Yo tenía treinta y tres años la primera vez que vi morir a Jesucristo, y para mi aquel momento no significó nada especial y mucho menos, emotivo. Ocurrió una áspera tarde de diciembre a través de la emisión de cierta película y gracias a la maravilla de la tecnología dada en forma de televisión a color.
Después, con el paso del tiempo le vi fallecer unas pocas de veces más, pero todas ellas significaron practicamente lo mismo que la vez primera. No sentí nada especial, en todo caso, indiferencia. Y algún que otro bostezo.
Sin embargo, la primera ocasión en que mis pupilas observaron el trágico desenlace de King Kong, éstas se conectaron con cierto órgano del cuerpo humano llamado corazón, el cual quedó hecho añicos.
También, con el mismo paso del tiempo sentí similar sobrecogimiento,- algo atenuado claro está con respecto al primer visionado- en cada ocasión que vi precipitarse a aquel primate de proporciones inmensas sobre el suelo de New York. No era justo, pero quizás no podía acabar de otra forma. O por lo menos en el sentido cinematográfico de la obra.
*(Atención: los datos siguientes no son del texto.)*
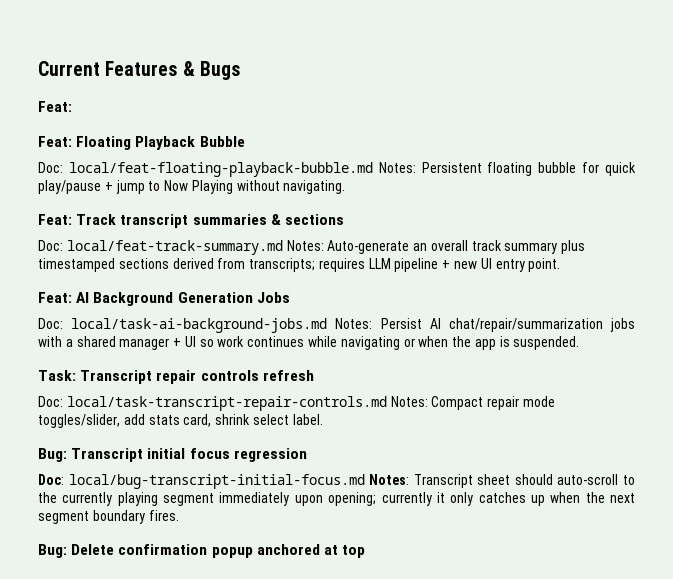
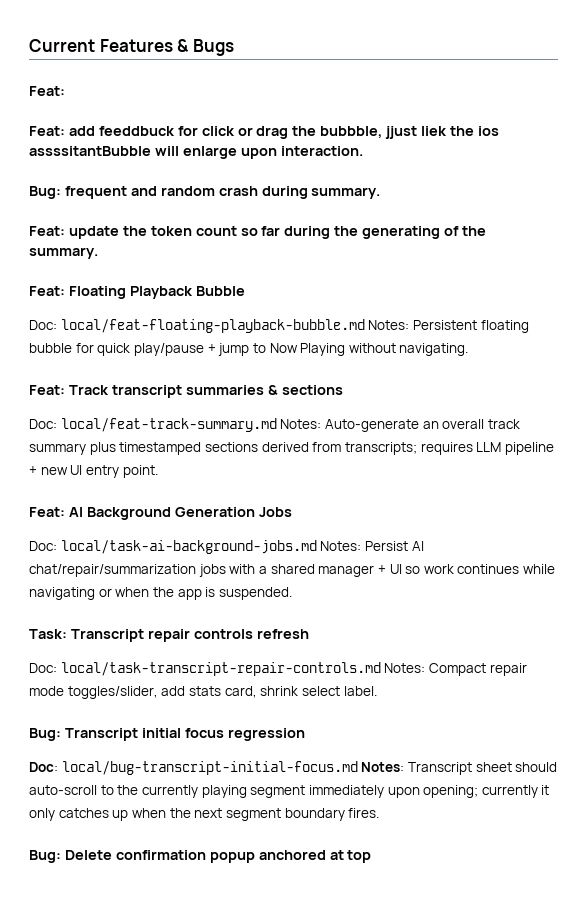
+ Feat: add feeddbuck for click or drag the bubbble, jjust liek the ios assssitantBubble will enlarge upon interaction.
+ Bug: frequent and random crash during summary.
+ Feat: update the token count so far during the generating of the summary.

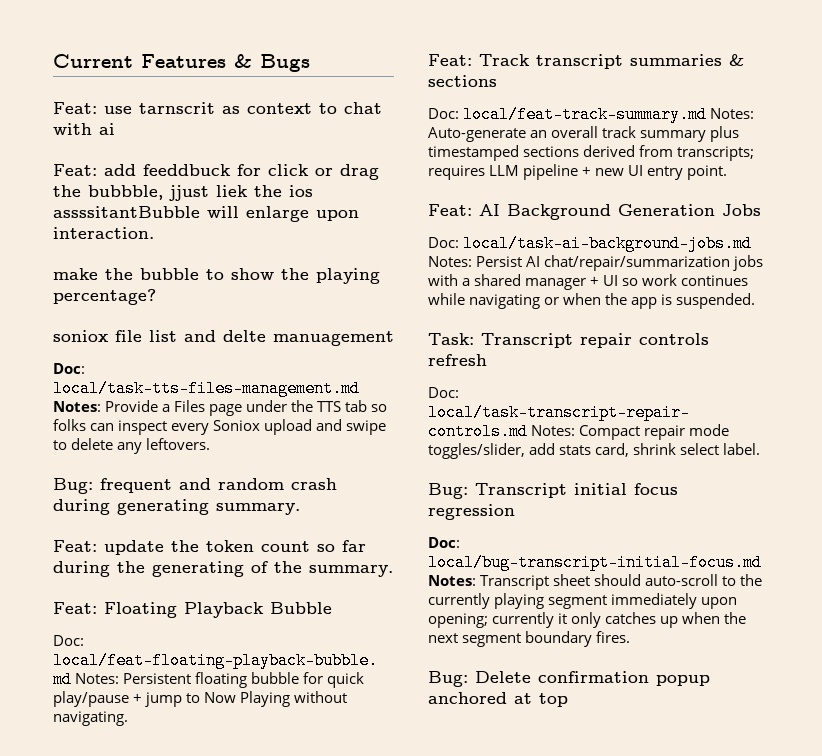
  Current Features & Bugs
- Feat:
+ Feat: use tarnscrit as context to chat with ai
+ make the bubble to show the playing percentage?
+ soniox file list and delte manuagement
+ Doc: local/task-tts-files-management.md Notes: Provide a Files page under the TTS tab so folks can inspect every Soniox upload and swipe to delete any leftovers.
- Bug: frequent and random crash during summary.
+ Bug: frequent and random crash during generating summary.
A todos nosotros nos ha ocurrido desear una y otra vez cambiar el curso de una determinada obra, ya sea literaria o cinematográfica, manteniendo una especie de remota y autoengañada ilusión, cada vez que la revisamos. Autopías de cada uno.
¿Por qué a muchos esto nos ocurre con un simio y no con un ser humano? Quizá, a cierta historia, le falte un final épico con unos pocos aeroplanos, el Empire State Building y el grisáceo asfalto de New York.